Music in Final Fantasy holds a special place in my skull. Final Fantasy in general is known for having very memorable tracks for roaming and battle alike. XIII-2 feels hit or miss for me. The combat music and Caius's theme are totally legit. One thing I got tired of eventually was the very pop-type feel the music had when just walking around. I swear, if I hear one more song about "time and space" I'm going to kill something. And what the hell Square?! What did you do to the Chocobo theme?! You leave lyrics out of that! Some good points here, some bad. Mostly bad. With the exception of Caius's theme, I don't think you'll catch me listening to any of the music from XIII-2 a few years down the road.

Conclusion (Finally)
If you've made it this far into my review, congratulations. You're at the end. I don't really want to rank FFXIII-2 in any way. I think if you even moderately enjoyed the original, you should give this one a shot. Don't knock it just because the prequel didn't live up to your expectations. In my opinion, Square Enix still has a very enjoyable series in its hands. They just need to straighten some things out for the next iteration.


  1. Yeah, Caius is a'ight in my book. Certainly better than BOTH of 10's villains.

    I think part of the problem is everybody's expectations. There's so many "it needs THIS" situations, that if they ever try anything new, they piss people off.

    If every game doesn't have: crystals, moogles, chocobos, cactuars, tonberrys, human playable characters, non-human playable characters, black mages, white mages, red mages, a pretty-boy evil villain, a pretty-boy main character, a world map, mini-games, epic music with opera vocals, etc. etc. etc. then people throw a fit. People have been throwing said fit since FF8 (where people complained about the battle system and how it's too "future-y"). Each game's different, get over it.

    I'll be the first to admit that XIII had problems. I liked it overall - in fact I'd rate it towards the top of my favorite FF games (above 4, 6, 8, 9, 10, and barely 12, but below 7 and Tactics), but I liked Snow, which I guess helps. I don't see why everyone hates him so much... he's like the anti-emo. Oh, right, people like emo main characters... look at Squall and Cloud. >.>

  2. Oh, and yes, the ending. I loooooooved the ending. In my review, like half of my "Story" section was hinting at that. I understand why some people don't care for it - it's sort of a "non-ending" - but not me. I thought it was awesome.
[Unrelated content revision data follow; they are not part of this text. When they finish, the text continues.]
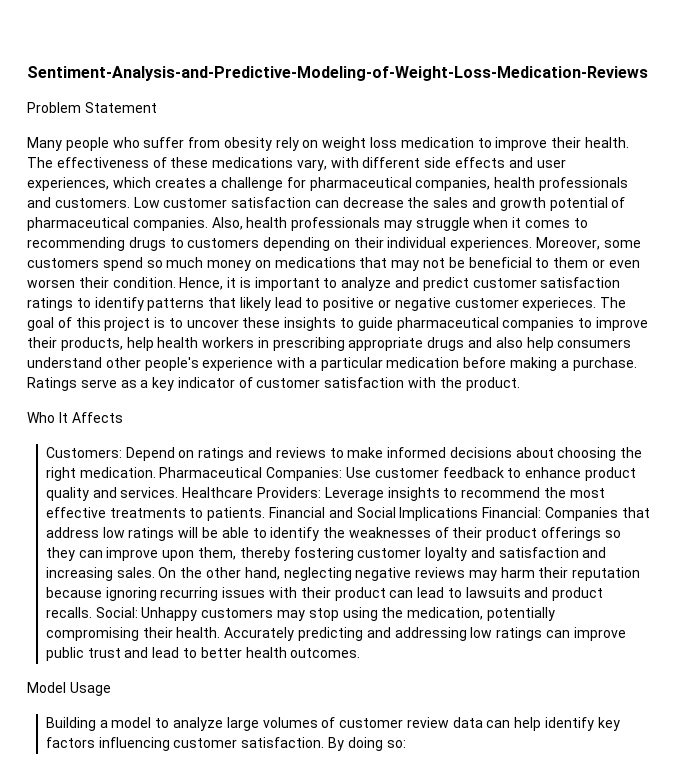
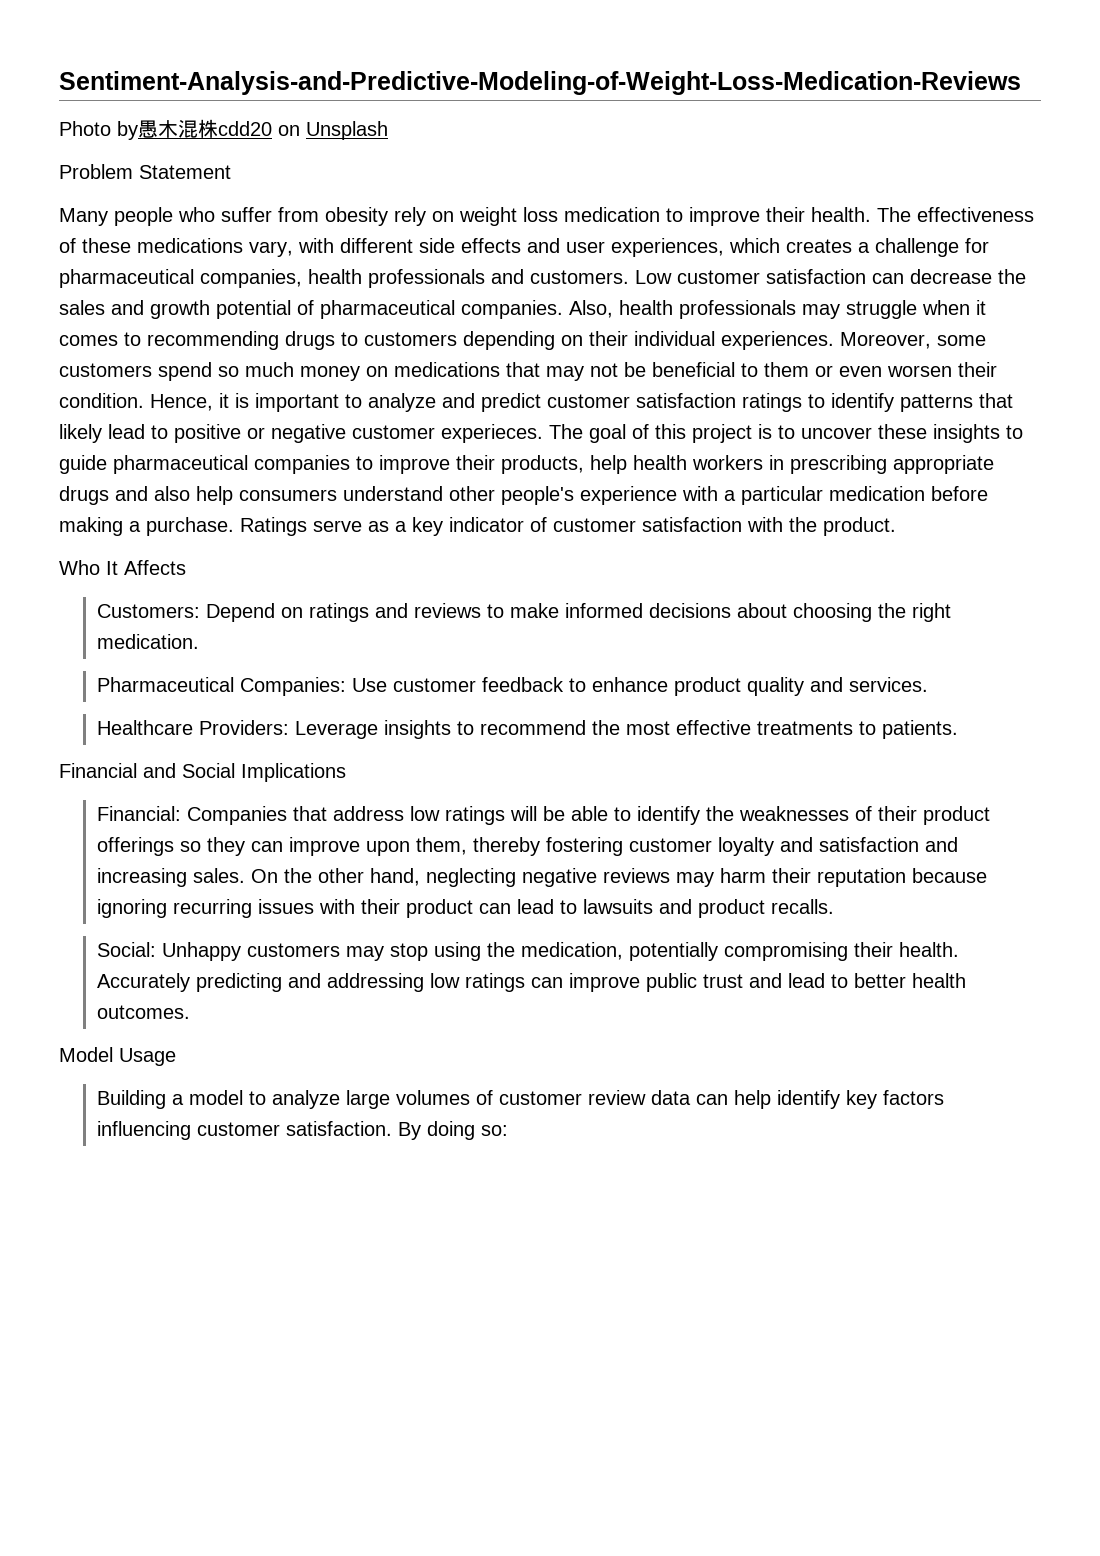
+ Photo by愚木混株cdd20 on Unsplash
- Depend on ratings and reviews to make informed decisions about choosing the right medication. Pharmaceutical Companies:
+ Depend on ratings and reviews to make informed decisions about choosing the right medication.
+ Pharmaceutical Companies:
- Use customer feedback to enhance product quality and services. Healthcare Providers:
+ Use customer feedback to enhance product quality and services.
+ Healthcare Providers:
- Leverage insights to recommend the most effective treatments to patients. Financial and Social Implications Financial:
+ Leverage insights to recommend the most effective treatments to patients.
+ Financial and Social Implications
+ Financial:
- On the other hand, neglecting negative reviews may harm their reputation because ignoring recurring issues with their product can lead to lawsuits and product recalls. Social: Unhappy customers may stop using the medication, potentially compromising their health.
+ On the other hand, neglecting negative reviews may harm their reputation because ignoring recurring issues with their product can lead to lawsuits and product recalls.
+ Social: Unhappy customers may stop using the medication, potentially compromising their health.

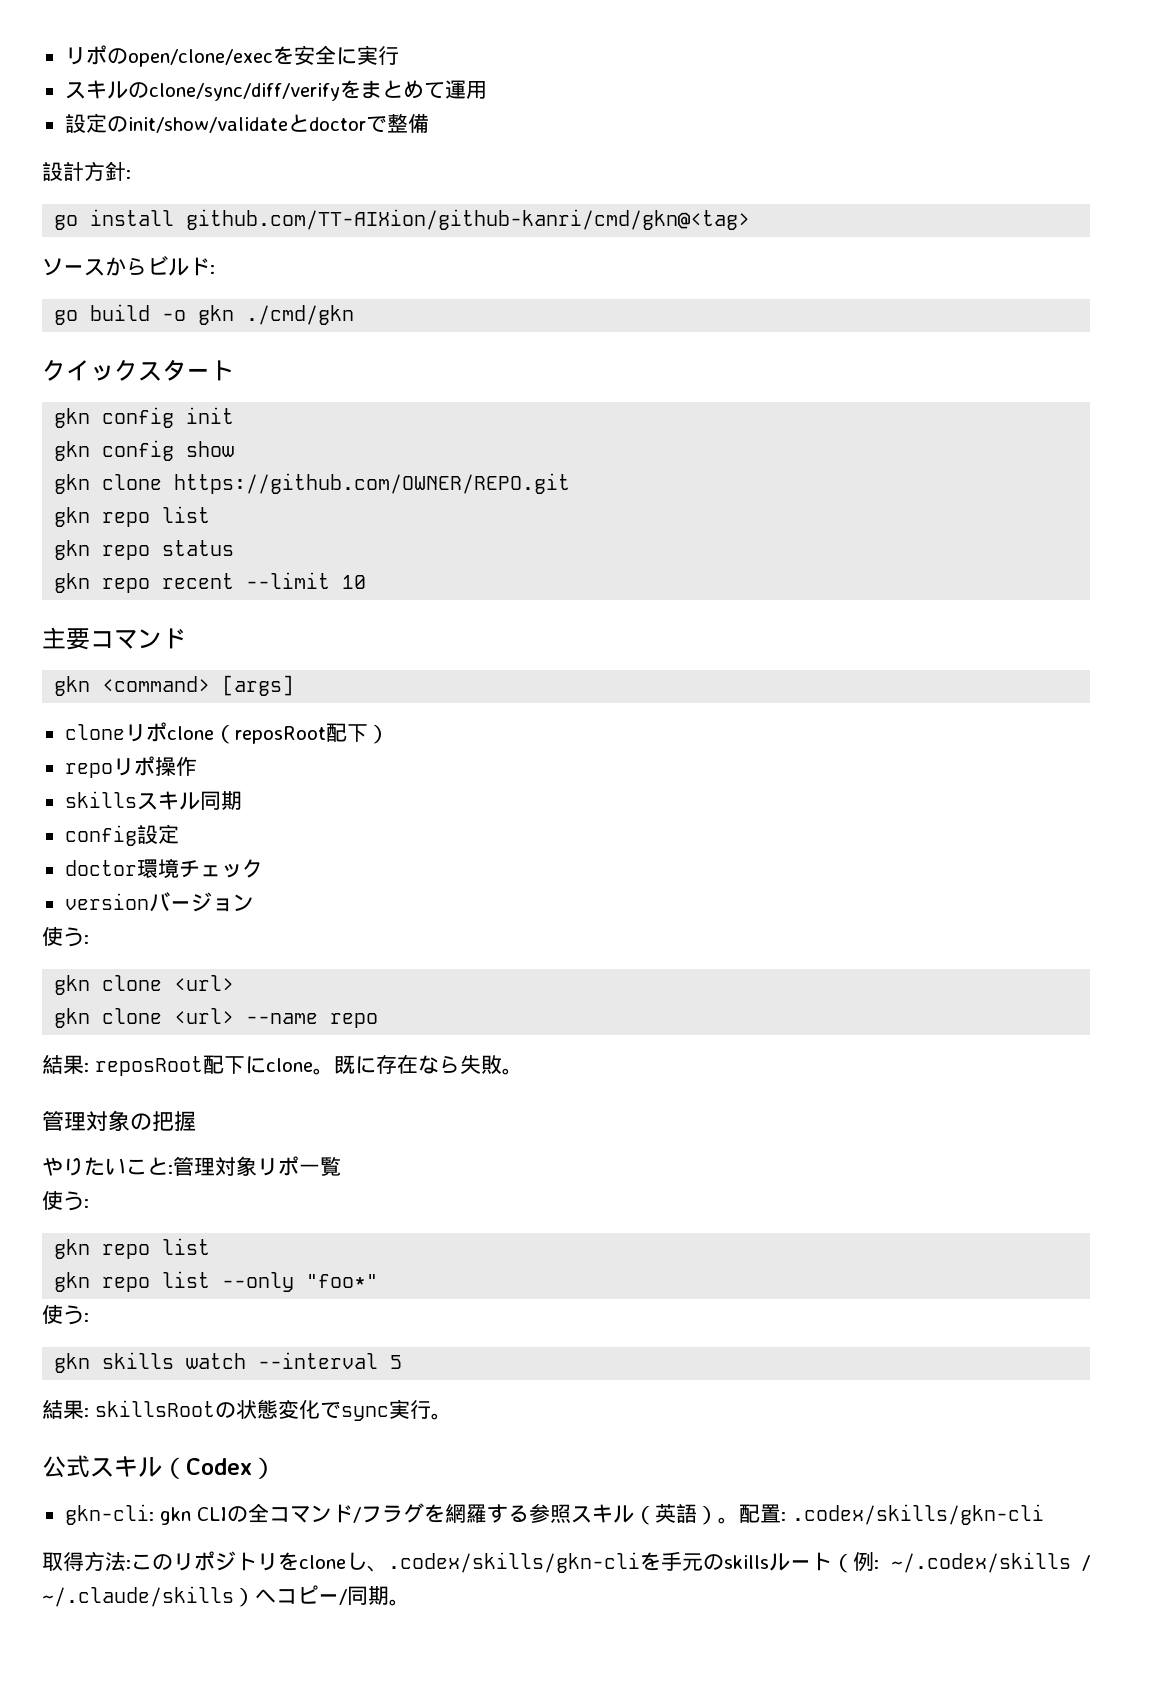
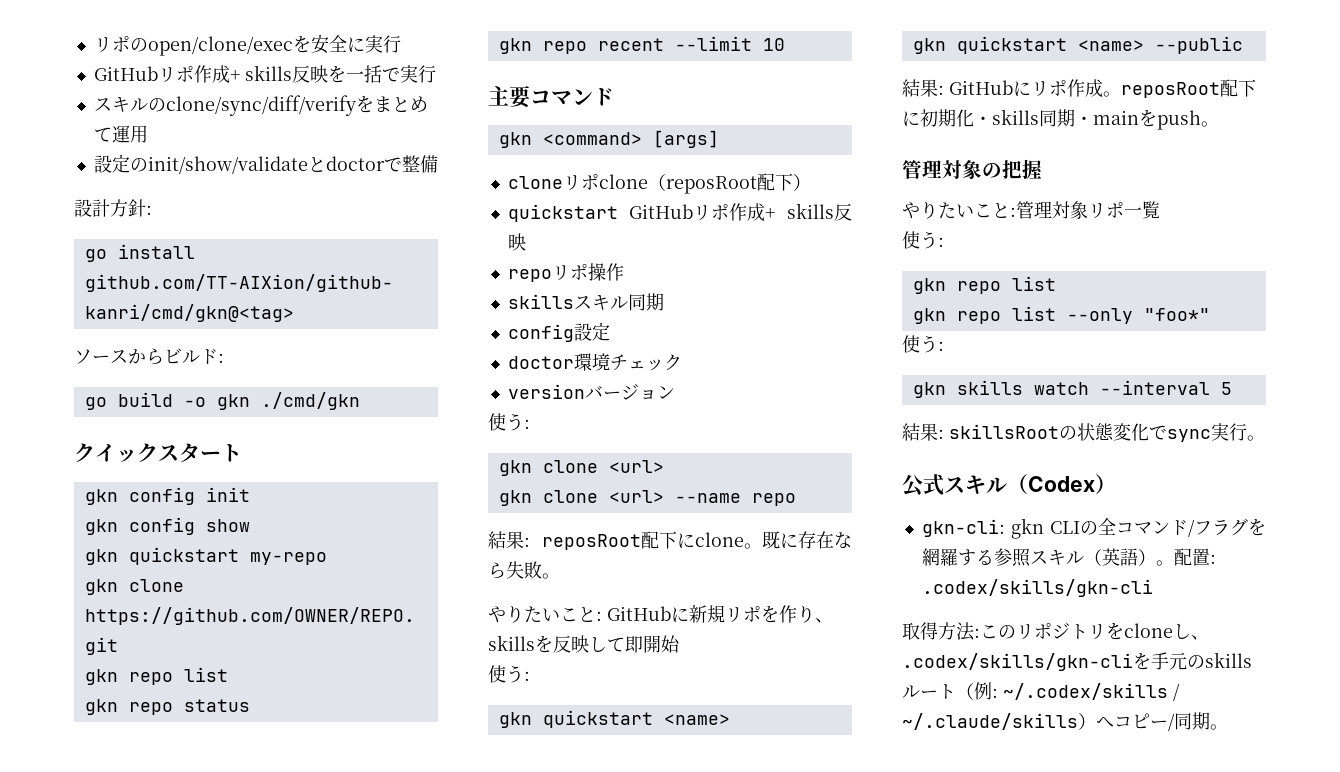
+ GitHubリポ作成+ skills反映を一括で実行
+ gkn quickstart my-repo
+ quickstart GitHubリポ作成+ skills反映
+ やりたいこと: GitHubに新規リポを作り、skillsを反映して即開始
+ 使う:
+ gkn quickstart <name>
+ gkn quickstart <name> --public
+ 結果: GitHubにリポ作成。reposRoot配下に初期化・skills同期・mainをpush。

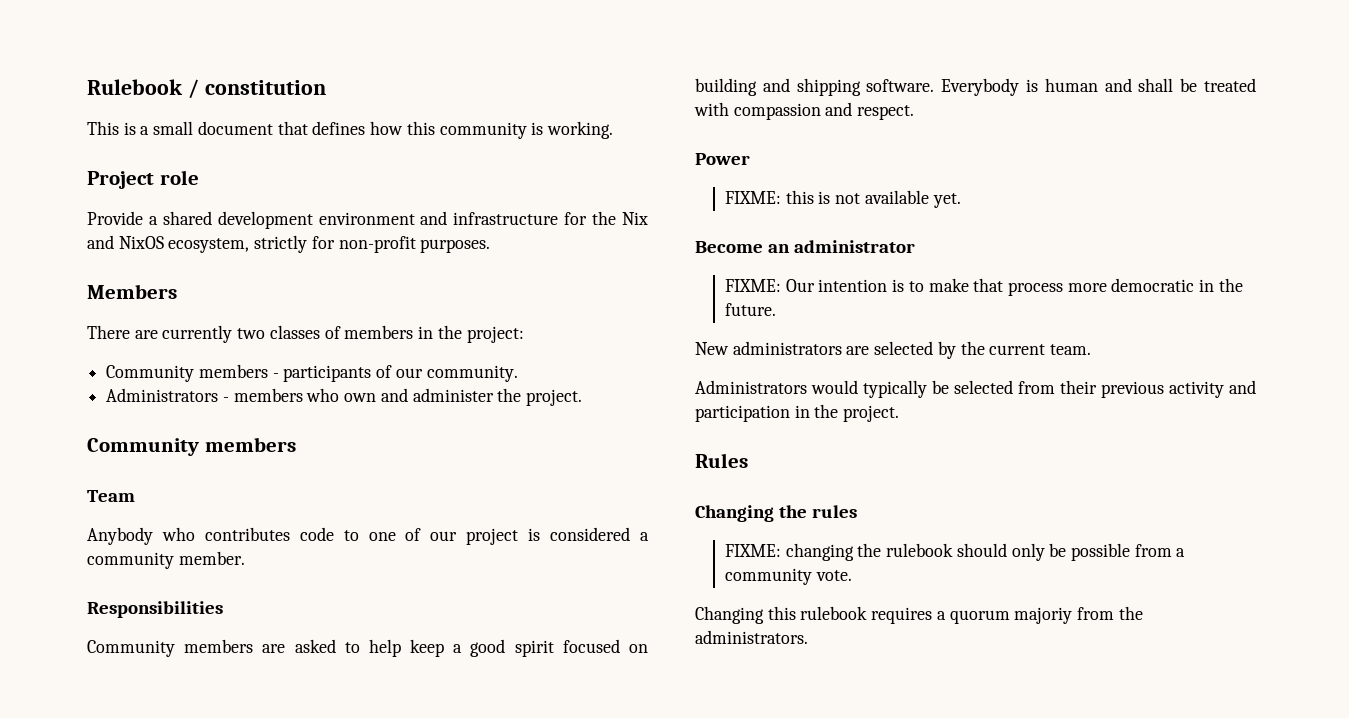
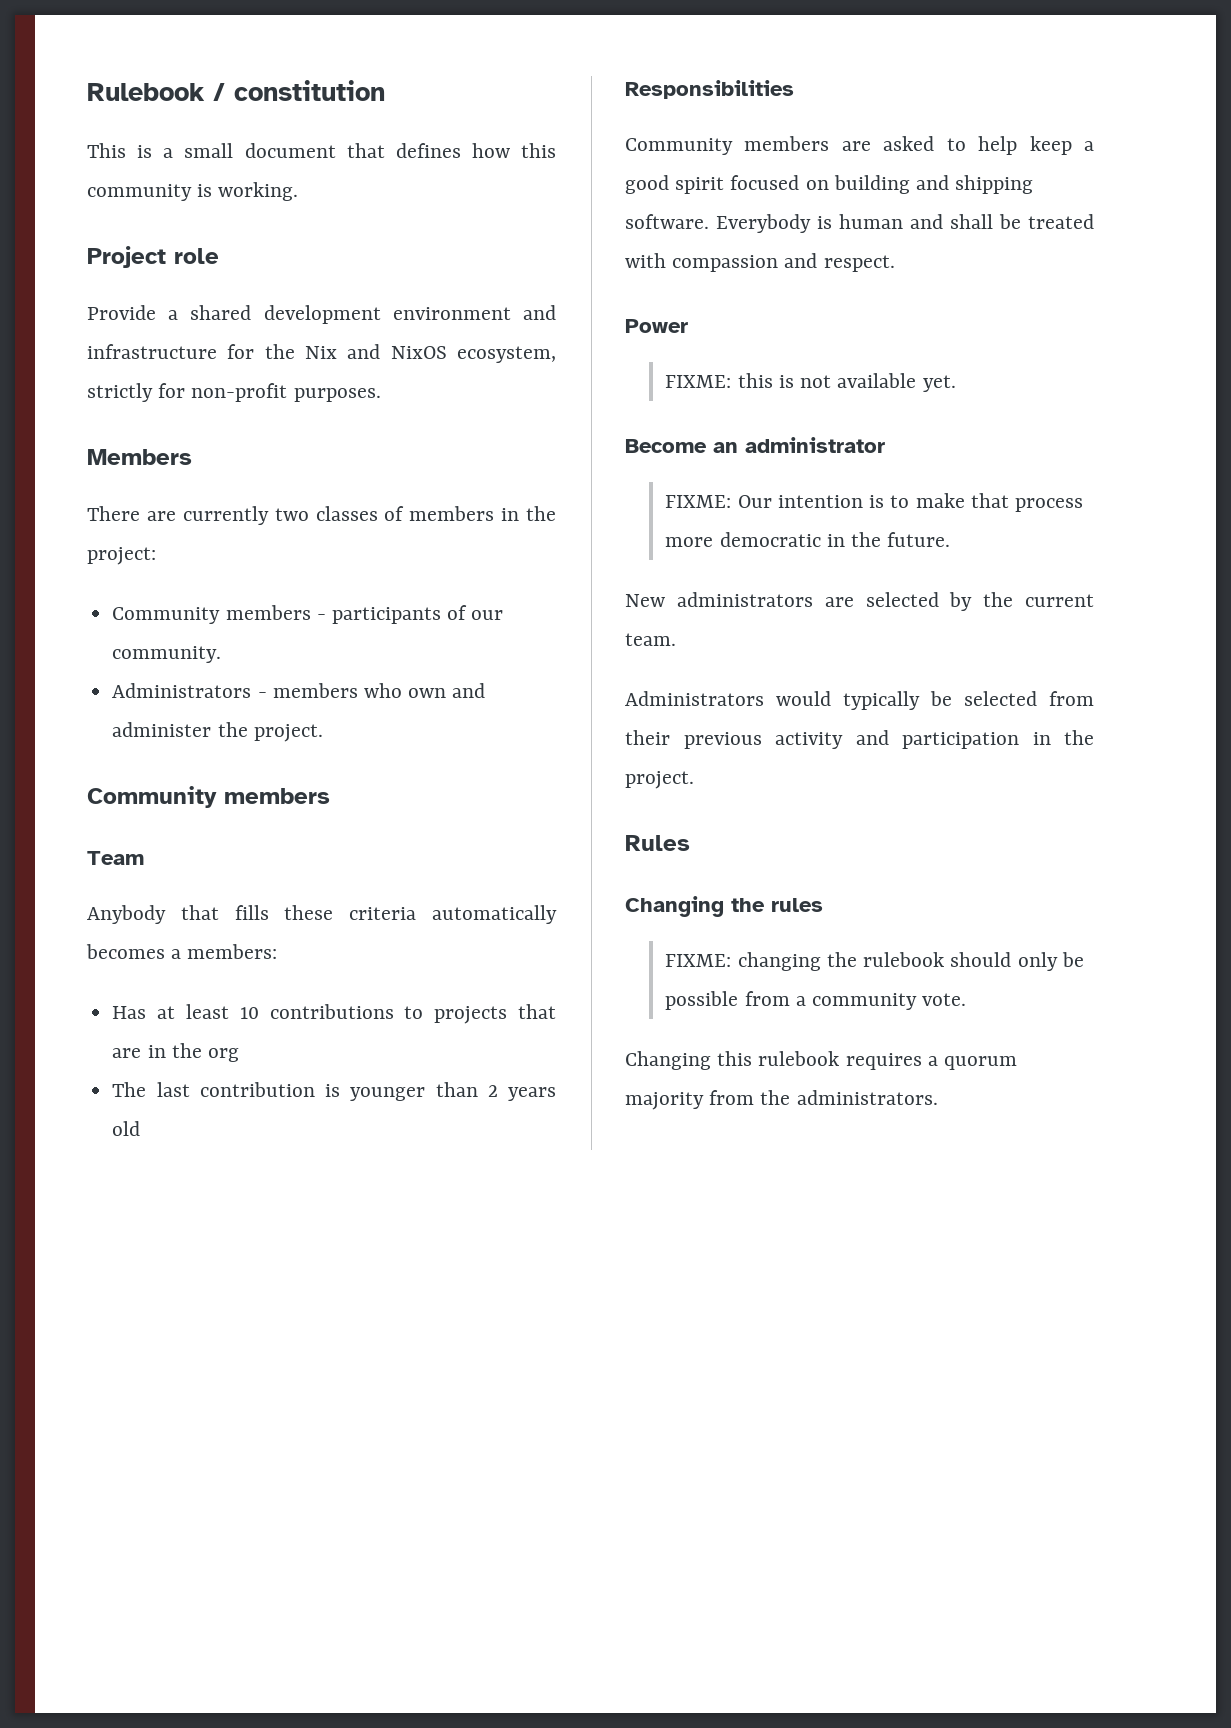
- Anybody who contributes code to one of our project is considered a community member.
+ Anybody that fills these criteria automatically becomes a members:
+ Has at least 10 contributions to projects that are in the org
+ The last contribution is younger than 2 years old
- Changing this rulebook requires a quorum majoriy from the administrators.
+ Changing this rulebook requires a quorum majority from the administrators.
    1. I'd be totally fine with leaving out moogles and crystals and the pretty-boy stuff. Some of the creatures though, like cactuar and tonberry, are iconic. It's a staple of Final Fantasy. It's cool to stick to your roots on certain things like that. I commend them for trying new things, definitely, but sometimes it doesn't work. On point though, I actually like how combat is different per game. 8 was one of my favorites.
      As for the emo character thing... no one's saying they have to be mopey. Snow's character wasn't just positive and outgoing, but annoying to me. There's a balance. More characters need to be like Noel. Not necessarily emo, but not annoyingly so "bro" about everything either.